I’M A FILE man, a decades-long habit. I had a jammed file cabinet in Houston, and I have another one in Mexico.

I was going through the Miscellaneous file recently and came upon my mother’s death certificate and the certificate of cremation from Atlanta Crematory Inc. My sister mailed these to me in 2009, which is when my mother died.

You learn things by reading a death certificate and a certificate of cremation. I notice that my mother died on Jan. 8, and she was also cremated on Jan. 8. No time was lost.

There was no wake.

The certificate of cremation doesn’t have lots of details, but the death certificate is more informative. Mother died in Emory University Hospital at age 90. She had been hospitalized about a week, and had been taken there by my sister.

deathI only have one sibling, and she is a very conflictive person, which is one reason I was not present. I prefer distance between my sister and myself.

The death certificate says my mother’s “usual occupation” was teacher, and that’s quite right. Eighth Grade was her preferred class because she said they were old enough to wipe themselves but too young to have become smartasses.

Her parents — my grandparents, of course — are named. Her father’s full name was Walter Jackson Powell, which I knew. Her mother’s full name was Osie Evelyn Moree, which was interesting. I never knew her middle name.

Osie is a very old-fashioned name, but Evelyn isn’t so much. Nonetheless, you don’t see many babies nowadays named Evelyn. I like Evelyn. It’s all about Eve.

(Going back further, her father was Dard Moree, a very wealthy farmer who would have been born about the time the Yankee General Sherman was laying waste to Georgia. Dard’s success played a role in my being able to retire at 55, bless him.)

She was my favorite grandparent by far. My maternal grandfather died when I was 12, and my father’s folks lived farther north, way up in Atlanta, and we lived in Florida. Mother’s people lived in south Georgia.

It was an easier drive in the Plymouth, plus my father didn’t like his parents. My mother, an only child, loved hers.

Moving down the certificate, I see that even though the Atlanta Crematory Inc. cremated Mother, it was Wages & Sons Funeral Home in Stone Mountain, Georgia, that handled the arrangements. Mother had a contract with them.

Wages & Sons Funeral Home. Ironic, no? Wages & Sons also handled my father’s funeral back in 1991. I attended that one. I did not attend my mother’s funeral because there wasn’t one. I’m not sure exactly why. My sister ran that show.

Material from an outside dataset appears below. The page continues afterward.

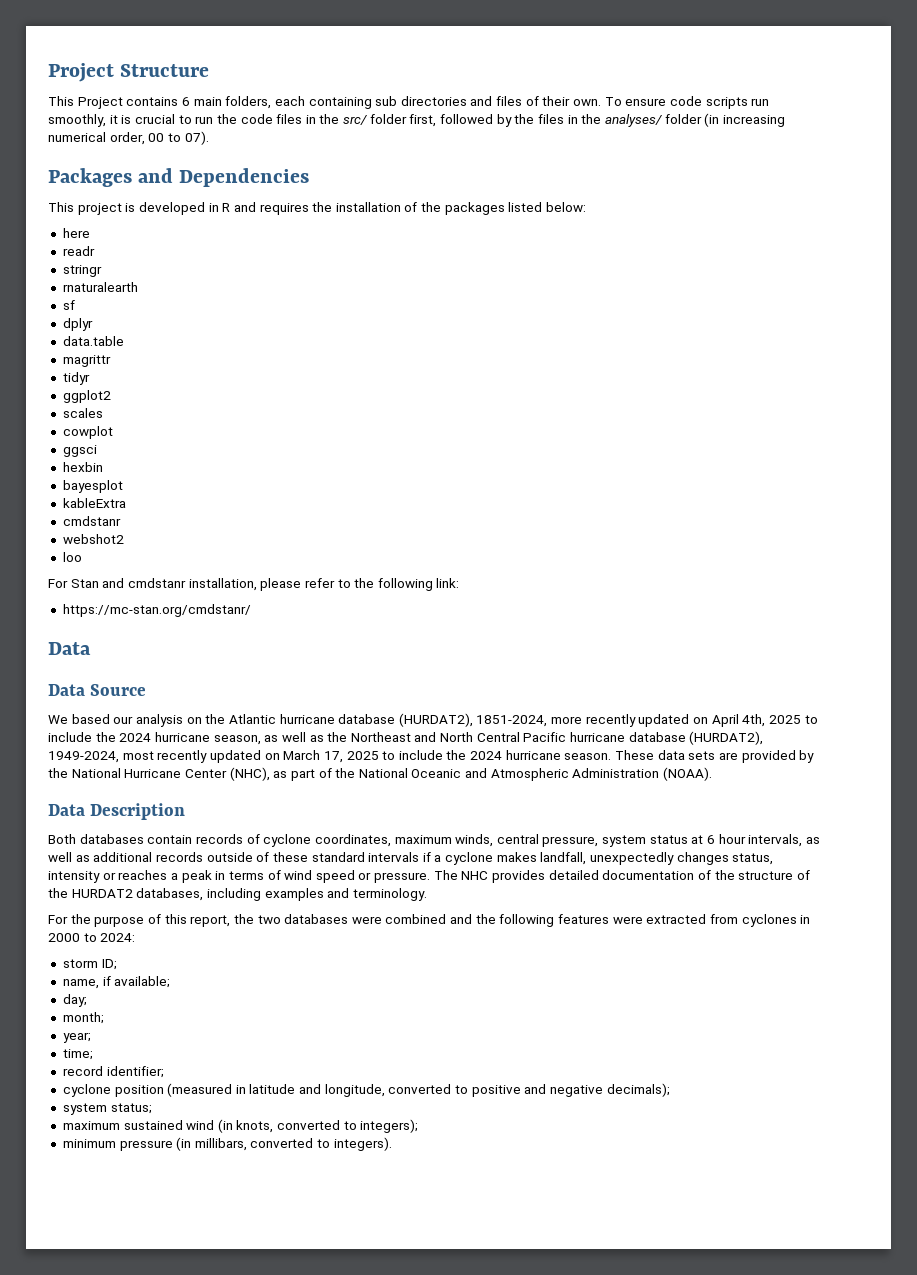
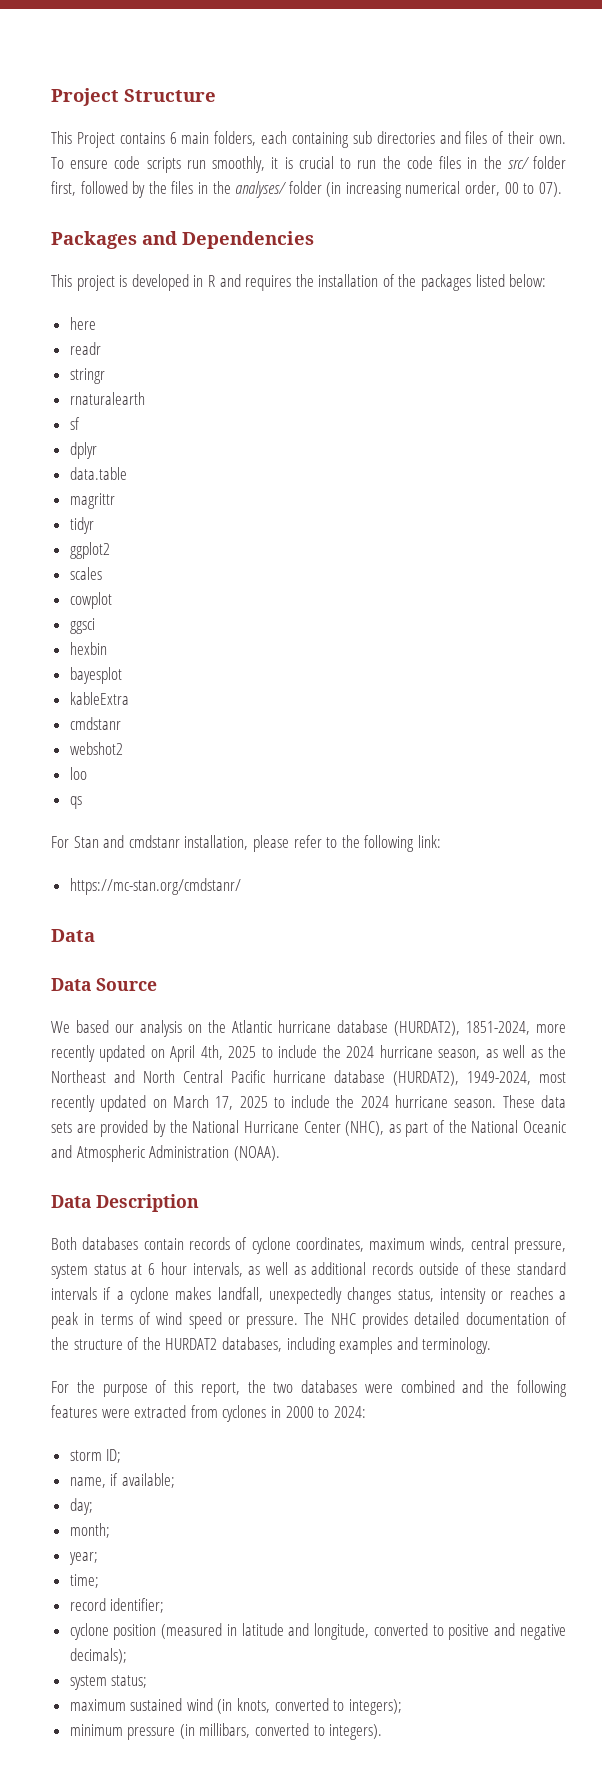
+ qs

The certificate goes on to point out that Mother was not embalmed, which I guess is normal if a cremation is in the cards. And then we get to the cause of death.

Since she was 90, the cause is pretty straightforward. She died of old age, but hospitals and City Halls want details, and here they are. Three conditions did her in.

Starting one week before she drew her final breath was “pseudomonas healthcare acquired pneumonia,” which sounds like she got pneumonia from being in the hospital. And then two days before her death, there was acute renal failure and hyperkalemia. I had to Google that last one.

The “cause of death,” it says, was congestive heart failure. And there was no autopsy. Good. Any halfwit who’d finished Junior High knows why she died. She was 90.

Down at the bottom of the certificate are the names of the attending physician, Sonjay Raja Lakar, and the “certifier,” Dr. Ronak Patel, demonstrating that multiculturalism is alive and well at Emory University Hospital.

Did you know the overwhelming majority of American motels are operated by East Indians? I read that somewhere.

It’s interesting to get into the files now and then.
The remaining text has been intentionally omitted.